• WHAT TO PRODUCE: What lines below contain the word "circle"? Please pull each one out.

(Code change snippets)
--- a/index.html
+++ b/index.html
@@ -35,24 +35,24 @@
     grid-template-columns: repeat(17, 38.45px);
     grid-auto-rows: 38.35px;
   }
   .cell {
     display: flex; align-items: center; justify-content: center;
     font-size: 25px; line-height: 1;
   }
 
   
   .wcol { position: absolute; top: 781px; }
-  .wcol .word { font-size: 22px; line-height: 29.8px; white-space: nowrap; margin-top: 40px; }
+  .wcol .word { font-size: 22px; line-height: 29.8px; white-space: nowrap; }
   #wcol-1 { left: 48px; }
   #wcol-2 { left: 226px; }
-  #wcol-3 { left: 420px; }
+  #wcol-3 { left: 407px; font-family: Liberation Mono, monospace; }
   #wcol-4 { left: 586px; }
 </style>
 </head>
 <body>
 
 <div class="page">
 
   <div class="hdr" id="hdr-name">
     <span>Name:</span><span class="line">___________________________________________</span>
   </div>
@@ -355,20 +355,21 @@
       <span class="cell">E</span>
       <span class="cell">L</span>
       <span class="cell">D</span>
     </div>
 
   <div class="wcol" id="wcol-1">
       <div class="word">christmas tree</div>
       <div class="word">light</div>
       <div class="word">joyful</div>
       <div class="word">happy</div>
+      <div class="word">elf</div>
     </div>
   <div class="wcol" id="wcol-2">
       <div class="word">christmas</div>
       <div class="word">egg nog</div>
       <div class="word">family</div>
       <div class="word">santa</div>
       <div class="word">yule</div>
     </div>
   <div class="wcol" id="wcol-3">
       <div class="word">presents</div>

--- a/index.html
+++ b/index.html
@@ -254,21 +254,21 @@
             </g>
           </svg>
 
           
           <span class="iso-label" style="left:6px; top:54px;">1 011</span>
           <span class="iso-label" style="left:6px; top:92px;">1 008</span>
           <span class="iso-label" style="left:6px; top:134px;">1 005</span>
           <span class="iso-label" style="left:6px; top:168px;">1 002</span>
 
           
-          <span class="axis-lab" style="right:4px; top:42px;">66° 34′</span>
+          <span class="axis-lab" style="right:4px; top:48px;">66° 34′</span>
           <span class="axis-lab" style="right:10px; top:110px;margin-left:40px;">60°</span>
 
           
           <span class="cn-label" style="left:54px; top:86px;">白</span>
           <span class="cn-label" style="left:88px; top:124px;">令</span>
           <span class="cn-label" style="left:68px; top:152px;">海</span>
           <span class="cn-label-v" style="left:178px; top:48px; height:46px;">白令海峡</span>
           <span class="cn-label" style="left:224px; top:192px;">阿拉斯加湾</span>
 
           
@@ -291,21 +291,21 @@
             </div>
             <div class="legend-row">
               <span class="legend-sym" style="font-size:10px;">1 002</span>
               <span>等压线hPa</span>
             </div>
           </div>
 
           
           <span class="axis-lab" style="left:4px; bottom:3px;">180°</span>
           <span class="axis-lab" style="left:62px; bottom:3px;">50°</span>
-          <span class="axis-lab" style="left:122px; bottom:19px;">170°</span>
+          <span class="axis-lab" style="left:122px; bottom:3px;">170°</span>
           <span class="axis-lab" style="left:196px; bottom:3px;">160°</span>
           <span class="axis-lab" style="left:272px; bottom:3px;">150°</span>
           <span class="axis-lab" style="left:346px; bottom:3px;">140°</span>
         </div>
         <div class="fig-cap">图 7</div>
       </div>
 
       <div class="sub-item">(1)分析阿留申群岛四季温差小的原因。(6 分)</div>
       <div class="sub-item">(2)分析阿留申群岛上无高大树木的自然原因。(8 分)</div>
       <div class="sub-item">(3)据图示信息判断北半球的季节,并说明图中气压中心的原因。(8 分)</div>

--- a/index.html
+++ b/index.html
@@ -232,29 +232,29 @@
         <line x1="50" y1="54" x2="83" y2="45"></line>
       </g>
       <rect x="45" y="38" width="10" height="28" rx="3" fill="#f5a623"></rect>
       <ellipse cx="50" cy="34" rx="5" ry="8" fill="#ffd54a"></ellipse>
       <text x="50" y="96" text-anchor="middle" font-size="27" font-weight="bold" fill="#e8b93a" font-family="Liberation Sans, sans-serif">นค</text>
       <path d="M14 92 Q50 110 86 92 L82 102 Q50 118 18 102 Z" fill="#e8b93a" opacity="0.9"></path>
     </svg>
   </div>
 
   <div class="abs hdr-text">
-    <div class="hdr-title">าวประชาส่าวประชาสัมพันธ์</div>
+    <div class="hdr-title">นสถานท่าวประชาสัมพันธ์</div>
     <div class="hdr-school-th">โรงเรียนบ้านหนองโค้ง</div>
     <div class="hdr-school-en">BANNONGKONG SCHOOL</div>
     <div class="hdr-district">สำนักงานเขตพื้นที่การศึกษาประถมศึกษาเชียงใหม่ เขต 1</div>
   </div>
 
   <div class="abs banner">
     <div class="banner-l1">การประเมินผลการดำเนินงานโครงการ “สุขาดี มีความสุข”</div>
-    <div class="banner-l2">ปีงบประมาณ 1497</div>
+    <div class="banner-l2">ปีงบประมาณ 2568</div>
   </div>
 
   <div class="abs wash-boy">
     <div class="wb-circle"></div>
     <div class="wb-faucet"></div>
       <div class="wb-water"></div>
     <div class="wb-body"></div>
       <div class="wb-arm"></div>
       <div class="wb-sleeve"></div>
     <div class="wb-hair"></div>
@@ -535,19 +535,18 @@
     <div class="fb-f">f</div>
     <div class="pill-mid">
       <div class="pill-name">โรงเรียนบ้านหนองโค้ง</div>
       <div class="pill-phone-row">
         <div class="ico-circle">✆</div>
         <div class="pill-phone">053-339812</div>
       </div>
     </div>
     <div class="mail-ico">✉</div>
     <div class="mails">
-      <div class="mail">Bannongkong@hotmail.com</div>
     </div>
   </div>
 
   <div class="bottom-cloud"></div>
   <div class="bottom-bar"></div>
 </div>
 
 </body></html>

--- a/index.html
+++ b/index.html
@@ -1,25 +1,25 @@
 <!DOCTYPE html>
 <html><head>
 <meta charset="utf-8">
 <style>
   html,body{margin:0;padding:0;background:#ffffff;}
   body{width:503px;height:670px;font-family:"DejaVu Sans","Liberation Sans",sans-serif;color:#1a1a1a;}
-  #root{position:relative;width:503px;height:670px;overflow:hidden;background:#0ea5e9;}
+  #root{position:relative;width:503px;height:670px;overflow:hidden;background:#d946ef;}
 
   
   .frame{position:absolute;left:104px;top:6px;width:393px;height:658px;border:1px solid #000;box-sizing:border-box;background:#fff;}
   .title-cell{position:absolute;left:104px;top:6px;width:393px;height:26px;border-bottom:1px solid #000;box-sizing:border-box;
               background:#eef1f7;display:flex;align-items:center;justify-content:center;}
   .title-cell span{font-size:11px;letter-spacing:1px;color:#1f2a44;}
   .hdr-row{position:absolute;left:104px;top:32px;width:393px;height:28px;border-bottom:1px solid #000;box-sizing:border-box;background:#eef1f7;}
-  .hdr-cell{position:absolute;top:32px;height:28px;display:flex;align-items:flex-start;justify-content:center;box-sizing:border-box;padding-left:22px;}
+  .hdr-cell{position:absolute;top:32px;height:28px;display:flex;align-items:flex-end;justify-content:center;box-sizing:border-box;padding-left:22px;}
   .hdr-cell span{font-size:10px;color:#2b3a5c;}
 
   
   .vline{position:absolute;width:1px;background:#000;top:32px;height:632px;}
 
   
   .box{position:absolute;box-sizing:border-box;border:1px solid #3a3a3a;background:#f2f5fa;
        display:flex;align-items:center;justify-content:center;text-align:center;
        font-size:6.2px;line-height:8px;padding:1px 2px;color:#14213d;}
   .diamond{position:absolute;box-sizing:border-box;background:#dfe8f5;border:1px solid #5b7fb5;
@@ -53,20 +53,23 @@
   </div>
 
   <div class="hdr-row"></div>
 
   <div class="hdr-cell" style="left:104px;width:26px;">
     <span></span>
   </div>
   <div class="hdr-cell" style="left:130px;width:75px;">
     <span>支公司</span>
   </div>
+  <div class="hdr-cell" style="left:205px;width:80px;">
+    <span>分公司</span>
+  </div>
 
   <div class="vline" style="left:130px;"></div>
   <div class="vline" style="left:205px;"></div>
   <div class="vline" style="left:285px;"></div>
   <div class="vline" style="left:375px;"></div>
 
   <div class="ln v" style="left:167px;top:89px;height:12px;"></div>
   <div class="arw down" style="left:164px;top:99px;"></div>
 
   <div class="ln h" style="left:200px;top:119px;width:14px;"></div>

• THE COMPLETED TASK:
     <div class="wb-circle"></div>
         <div class="ico-circle">✆</div>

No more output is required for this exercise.